As I was saying: The weather today in Taormina is 77/63, mostly sunny.
-f.
I mean, ‘goes without saying, but just so we’re clear, if this newsletter were stripped of self-regard, you’d be left with an approximate word count of fuckall. Most newsletters, really.
Marfa Public Radio: Maybe the most iconic public radio station building in America, and don’t get me started about the greatness that is the conceptual art of them intentionally putting listeners to sleep for their yearly fundraiser, by reading them the entire Texas Administrative Code, the entire NPR Style Guide, and The Public Broadcasting Act of 1967, and then turning it into a podcast. Seriously.
WWOZ — the Sound of New Orleans, of course — isn’t part of the morning routine, I only listen to at night, as it’s all music, but also, it’s all incredible, to the point where I’ll sometimes leave it on softly when I go out, to have the sound of something unfailingly fantastic and new to come home to, right there, as soon as I walk in the door. Try it sometime.
Thank you to Clio for the lovely photo of the sign. Ben Smith, if you’re reading, Clio can also tell the Mayor Max story referenced in Footnote No. 7.
The great Megan Robinson, who runs Pearlita and knows more about hair it looking good on your head than anyone else in New York City.
Ah, yes, “creators,” people who proudly wear the most grating of the nu-neologisms we’ve normalized, as though mediocre Supreme-wearing clowns working at Oglivy calling themselves “creative(s)” wasn’t already terrible of a standard enough. Related, as a society, we should probably do more to punish unironic euphemistic language. Death penalty? Perhaps.

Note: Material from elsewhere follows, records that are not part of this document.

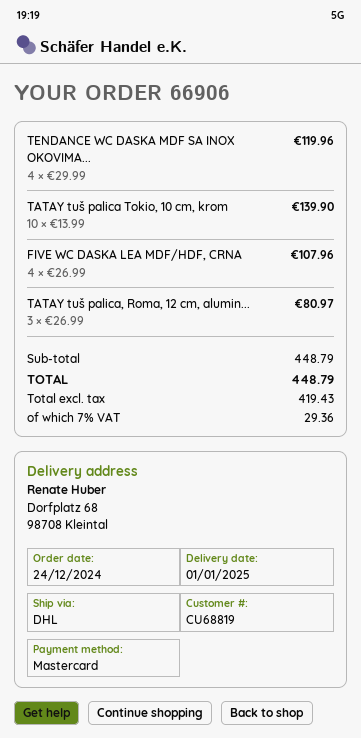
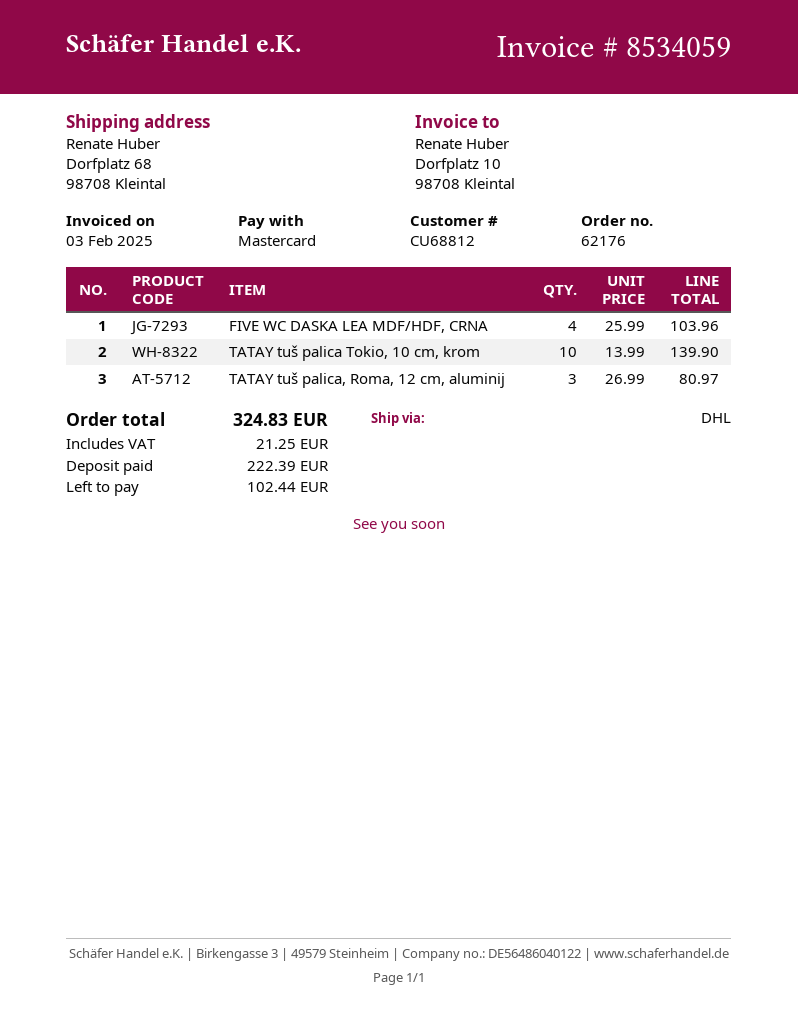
order number: 66906 -> 62176
customer number: CU68819 -> CU68812
TENDANCE WC DASKA MDF SA INOX OKOVIMA...: 4 x 29.99 = 119.96 -> none
FIVE WC DASKA LEA MDF/HDF, CRNA: 4 x 26.99 = 107.96 -> 4 x 25.99 = 103.96
tax: 29.36 -> 21.25
total: 448.79 -> 324.83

Even better would be bringing me on as a co-host to talk about that time Max Tani briefly ran for President of Ibiza in the garden at Pacha last summer, and nearly won the French vote. Seriously, Ben, if you have me on, I will tell this story.
Great stuff, Foster. Your randomized regional NPR trick got me thinking about Radio Garden, which I used to love for similar reasons, but haven't used in a while. Have you ever checked that out? It's still going! https://radio.garden/?r=1
also it's public radio, classical and jazz only (+ jazz night in america on sundays) but I love WRTI out of philly.